The natural grounds are two-fold. First, everyone knows it would be suicide for the Church simply to say 'sorry everyone it seems we've been wrong all along!'; not only suicide, in fact, but self-defeating, because how can you attempt to make authoritative any new teaching when you've just said that previous claims to authority were a load of nonsense? Secondly, and perhaps connectedly, the liberal modus operandi does not make use of properly formulated magisterial acts.
I'm glad the conservatives are taking seriously the threat to the Church posed by the latest liberal push, in favour of giving Communion to public sinners, of 'recognising the value' of immoral ways of life, and so on. But I fear that their excessive focus on the Papacy is distorting their identification of how, exactly, the problem is going to manifest itself. We don't need to talk about the complicated possibilities involving heretical Popes, schism, and 'what happens then.' What might happen in the future is what has happened over and over again since the Second Vatican Council. Let me spell it out.
1. You get a fairly authoritative document (in terms of its format and origin at least) which is nevertheless vague and disinclined to define its terms, let alone the content of its teaching. Passages of this document lend themselves to a heterodox interpretation, but as a whole the thing can be read in an orthodox sense.
2. The document is given a clearly herterodox interpretation by the liberal media and liberals in the Church. They claim support in interpretations coming from bishops, Cardinals, and even the Pope; on closer examination these interpretations continue to admit a degree of ambiguity in proportion to the authority of the interpreter.
The rule is: the greater the teaching authority, the less clearly heterodox the interpretation.
3. The document is implemented, or at least things are done in its name, in relation to both practice and teaching (for example, how the doctrine is presented in Catholic schools), in a way which leaves the observer to say: this new practice, this way of teaching children, is clearly not inspired by the traditional doctrine. The people doing this do not have the traditional doctrine in mind.
4. If you challenge liberals about this, they will tell you the teaching of the Church has changed. If you challenge reasonably high-up officials, they will tell you that it has not changed, it is just being expressed and implemented differently to suit the circumstances of the times we live in. The latter may even produce the odd document stressing the more clearly orthodox passages in the original document.

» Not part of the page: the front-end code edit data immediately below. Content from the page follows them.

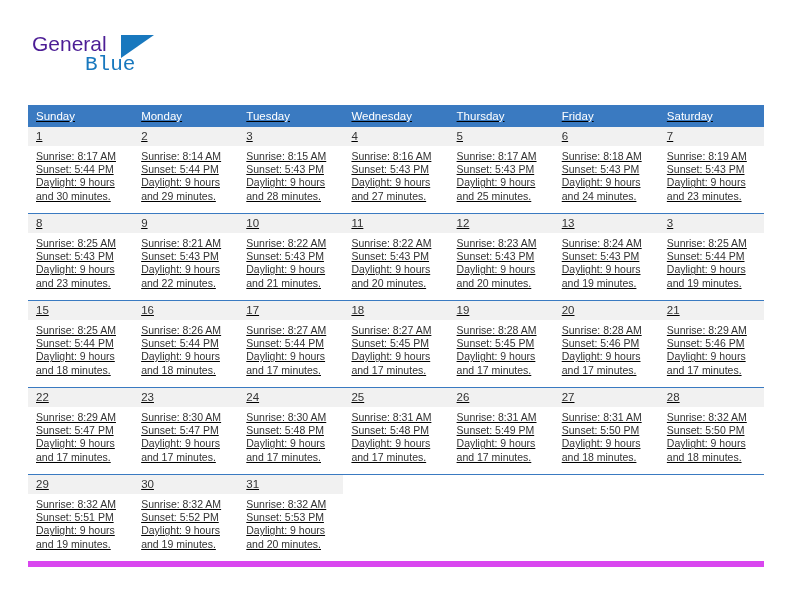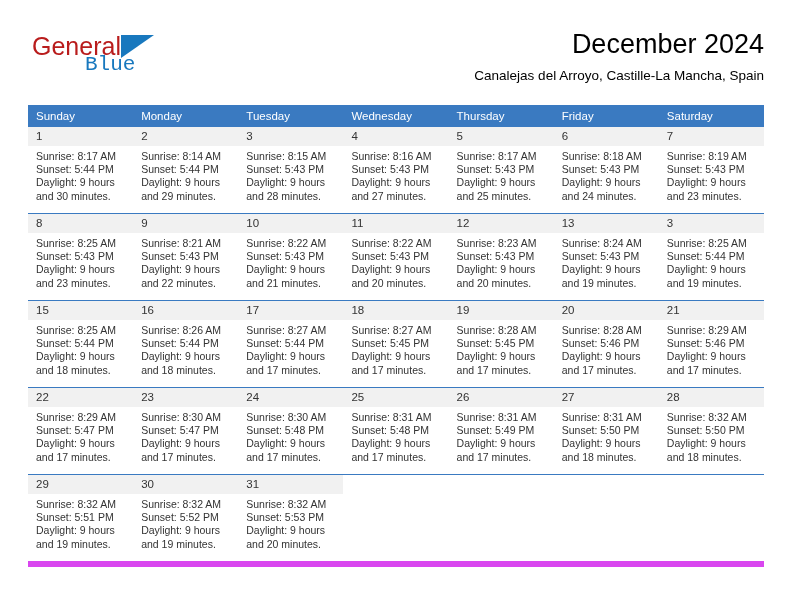"General" .logo-general { color: #b91c1c -> #4c1d95; font-size: 25px -> 21px }
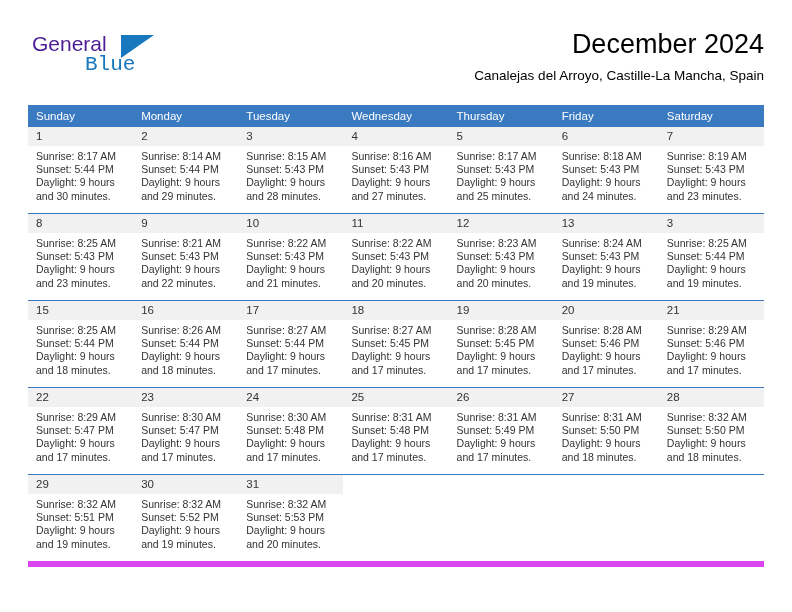"December 2024" div.title-block { html: <div> <div>December 2024</div> <div>Canalejas del Arroyo, Castille-La Mancha, Spain</div> </div> -> none }
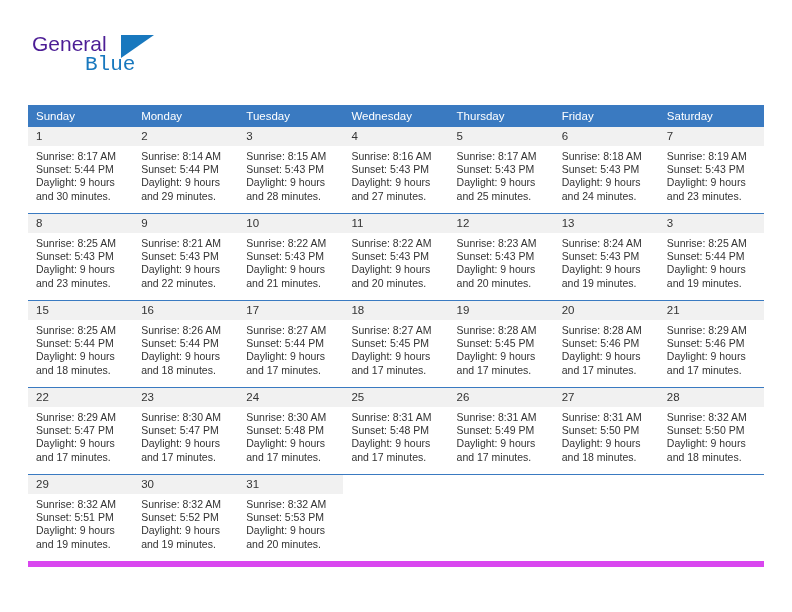"Sunday" .calendar { text-decoration: none -> underline }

5. Twenty years later, if you mention the traditional doctrine in mainstream Catholic circles, they look at you as if you're speaking Chaucerian English. They simply have no idea that the old teaching might still be the teaching of the Church.
I'm not being overly optimistic in presenting this scenario. In my view it is far more difficult to deal with than open heresy. It is a long, grinding campaign of inuendo, appeals to authority, silencing awkward questions and those who ask them, and steadily feeding poison to the Faithful. It is going to take a lot more courage, intelligence, and stamina to deal with this than it would to 'go into schism', whatever that means.
Just ask yourself: what happened to the teaching of the Church that the Mass is a sacrifice? How is it that this has completely disappeared from the way the Mass is discussed, explained, and celebrated? No one with serious authority ever stood up and denied the doctrine. But for practical purposes it is gone. Except that it isn't: the Church's teaching has not been changed, and so it is still there, even if it is actually maintained by only a handful of eccentrics. This is what could happen to the indissolubility of marriage.